Problem to solve -> Look at each line of the listing. Copy those that hold the string "letter".

Given entries ->

++++++++++++++++++++

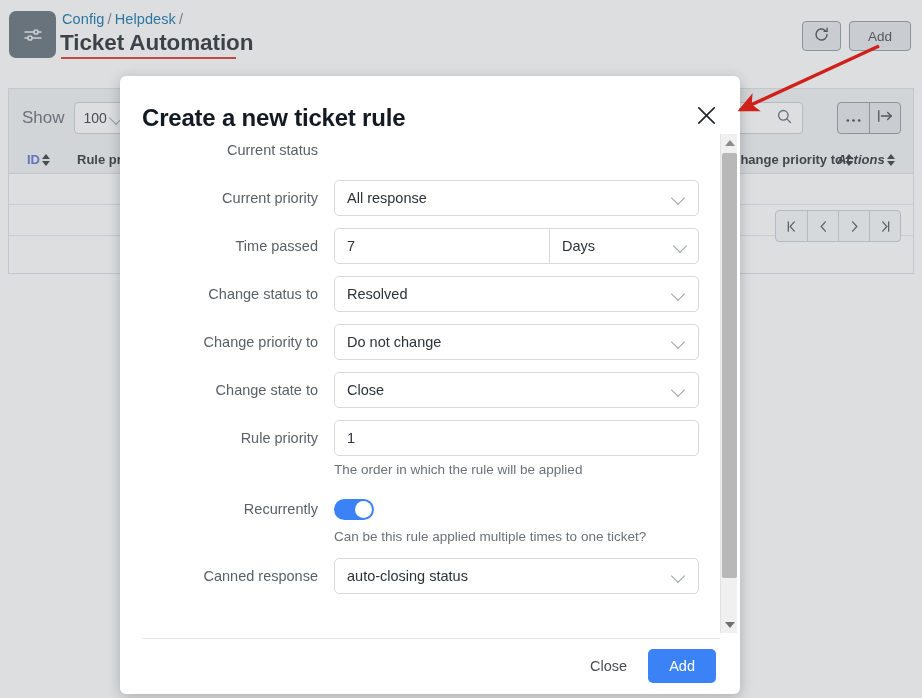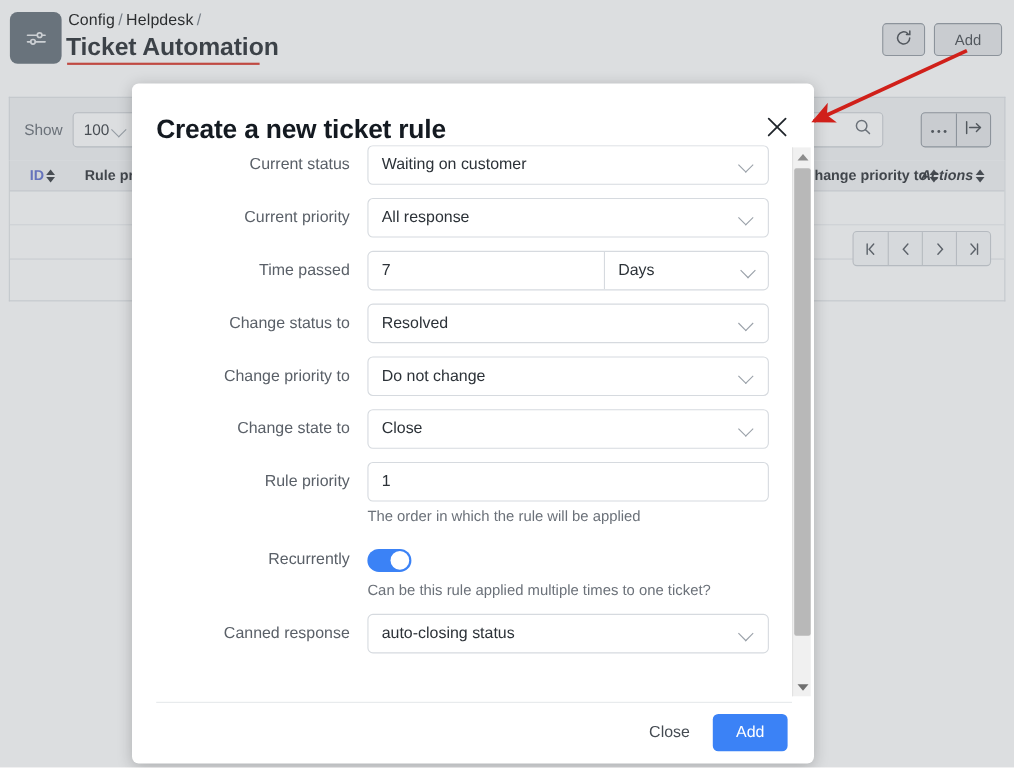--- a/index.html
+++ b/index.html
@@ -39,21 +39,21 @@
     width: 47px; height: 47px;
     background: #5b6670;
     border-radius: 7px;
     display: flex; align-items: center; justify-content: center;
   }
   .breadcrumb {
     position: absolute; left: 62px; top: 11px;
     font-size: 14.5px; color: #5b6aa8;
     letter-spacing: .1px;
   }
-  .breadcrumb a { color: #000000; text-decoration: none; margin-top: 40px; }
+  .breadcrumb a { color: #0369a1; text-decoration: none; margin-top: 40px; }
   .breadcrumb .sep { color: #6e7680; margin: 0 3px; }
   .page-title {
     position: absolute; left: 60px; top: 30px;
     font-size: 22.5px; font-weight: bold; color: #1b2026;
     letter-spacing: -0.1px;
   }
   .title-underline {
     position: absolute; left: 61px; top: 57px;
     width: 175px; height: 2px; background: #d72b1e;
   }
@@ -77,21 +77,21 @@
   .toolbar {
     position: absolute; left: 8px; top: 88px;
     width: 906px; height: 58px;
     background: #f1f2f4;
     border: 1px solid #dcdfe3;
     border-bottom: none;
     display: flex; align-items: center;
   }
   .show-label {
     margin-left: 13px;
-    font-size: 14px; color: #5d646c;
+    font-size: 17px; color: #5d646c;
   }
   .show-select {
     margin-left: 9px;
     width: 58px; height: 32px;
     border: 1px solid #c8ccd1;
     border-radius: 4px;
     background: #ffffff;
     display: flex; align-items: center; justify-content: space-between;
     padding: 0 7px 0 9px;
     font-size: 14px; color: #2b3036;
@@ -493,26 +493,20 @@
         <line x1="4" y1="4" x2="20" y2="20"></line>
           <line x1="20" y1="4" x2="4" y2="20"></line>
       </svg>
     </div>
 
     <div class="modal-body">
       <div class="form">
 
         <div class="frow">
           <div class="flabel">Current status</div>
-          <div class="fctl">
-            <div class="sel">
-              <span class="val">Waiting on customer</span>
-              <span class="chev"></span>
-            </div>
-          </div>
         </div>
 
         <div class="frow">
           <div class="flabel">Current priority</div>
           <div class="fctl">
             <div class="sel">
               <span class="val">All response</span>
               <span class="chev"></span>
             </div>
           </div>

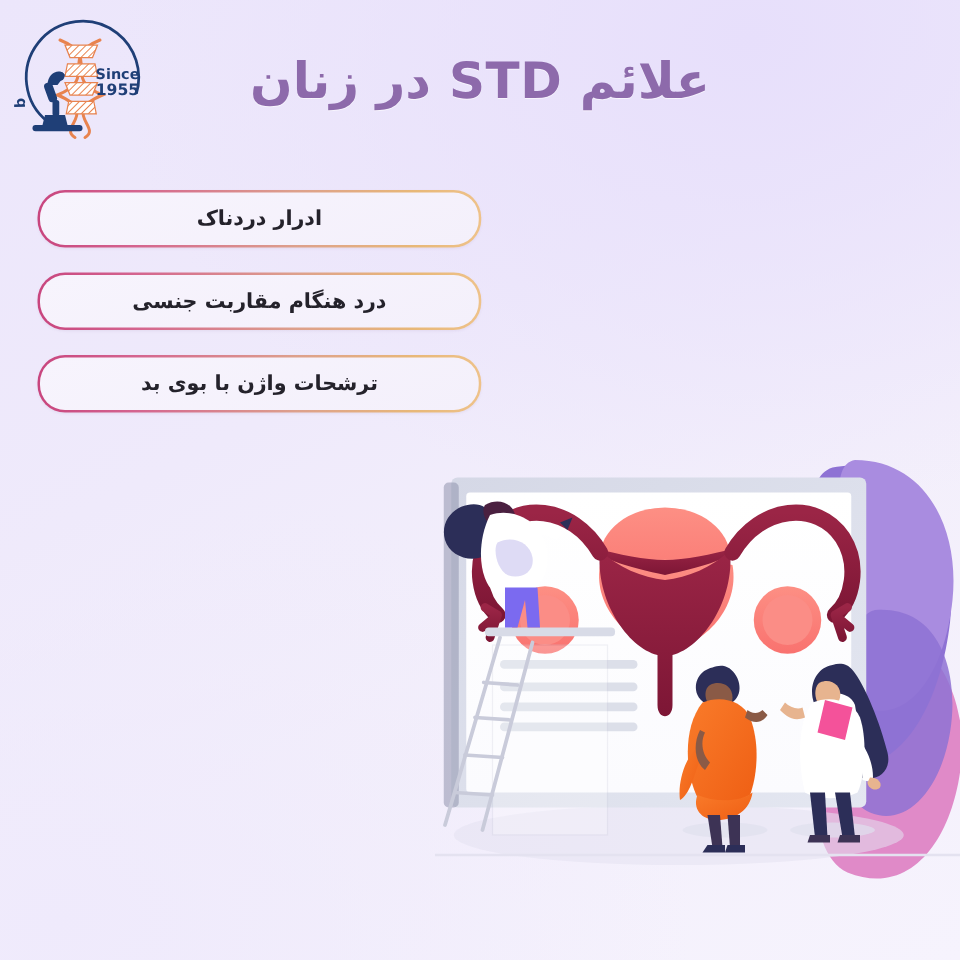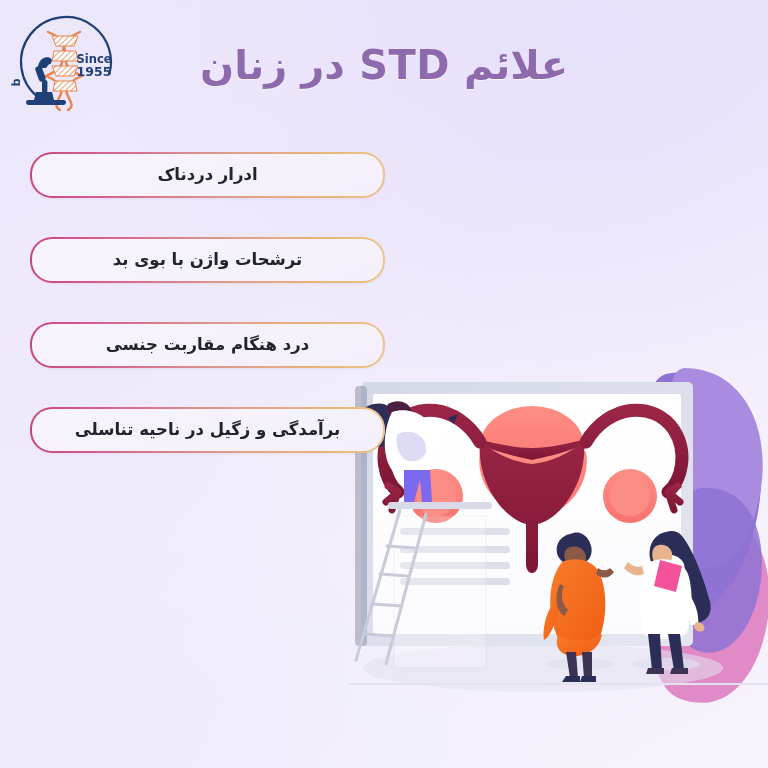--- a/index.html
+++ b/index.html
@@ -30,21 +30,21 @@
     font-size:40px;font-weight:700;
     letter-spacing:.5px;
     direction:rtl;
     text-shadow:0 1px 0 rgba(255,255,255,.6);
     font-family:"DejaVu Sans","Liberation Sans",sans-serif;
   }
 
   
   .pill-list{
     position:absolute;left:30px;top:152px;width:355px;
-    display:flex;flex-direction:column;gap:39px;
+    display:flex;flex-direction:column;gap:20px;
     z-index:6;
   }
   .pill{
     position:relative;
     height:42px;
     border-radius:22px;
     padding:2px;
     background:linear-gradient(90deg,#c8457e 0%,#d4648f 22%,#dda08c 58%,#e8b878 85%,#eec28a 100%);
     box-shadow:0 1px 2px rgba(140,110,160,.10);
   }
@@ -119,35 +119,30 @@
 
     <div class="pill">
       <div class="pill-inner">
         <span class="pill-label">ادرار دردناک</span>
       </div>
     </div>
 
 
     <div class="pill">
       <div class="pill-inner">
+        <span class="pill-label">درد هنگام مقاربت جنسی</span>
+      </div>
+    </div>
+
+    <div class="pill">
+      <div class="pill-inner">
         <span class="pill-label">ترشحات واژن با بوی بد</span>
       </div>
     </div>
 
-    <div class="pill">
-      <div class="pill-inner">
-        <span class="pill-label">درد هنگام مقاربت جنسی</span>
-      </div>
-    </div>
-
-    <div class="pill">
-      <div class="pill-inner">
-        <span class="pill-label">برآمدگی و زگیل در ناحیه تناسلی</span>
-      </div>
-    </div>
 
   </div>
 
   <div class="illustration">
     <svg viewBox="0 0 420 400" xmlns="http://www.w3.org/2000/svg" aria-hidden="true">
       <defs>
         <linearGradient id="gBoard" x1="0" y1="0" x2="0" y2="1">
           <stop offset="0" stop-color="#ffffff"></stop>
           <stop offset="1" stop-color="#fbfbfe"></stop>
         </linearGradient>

++++++++++++++++++++

Your response ->
     letter-spacing: .1px;
     letter-spacing: -0.1px;
     letter-spacing:.5px;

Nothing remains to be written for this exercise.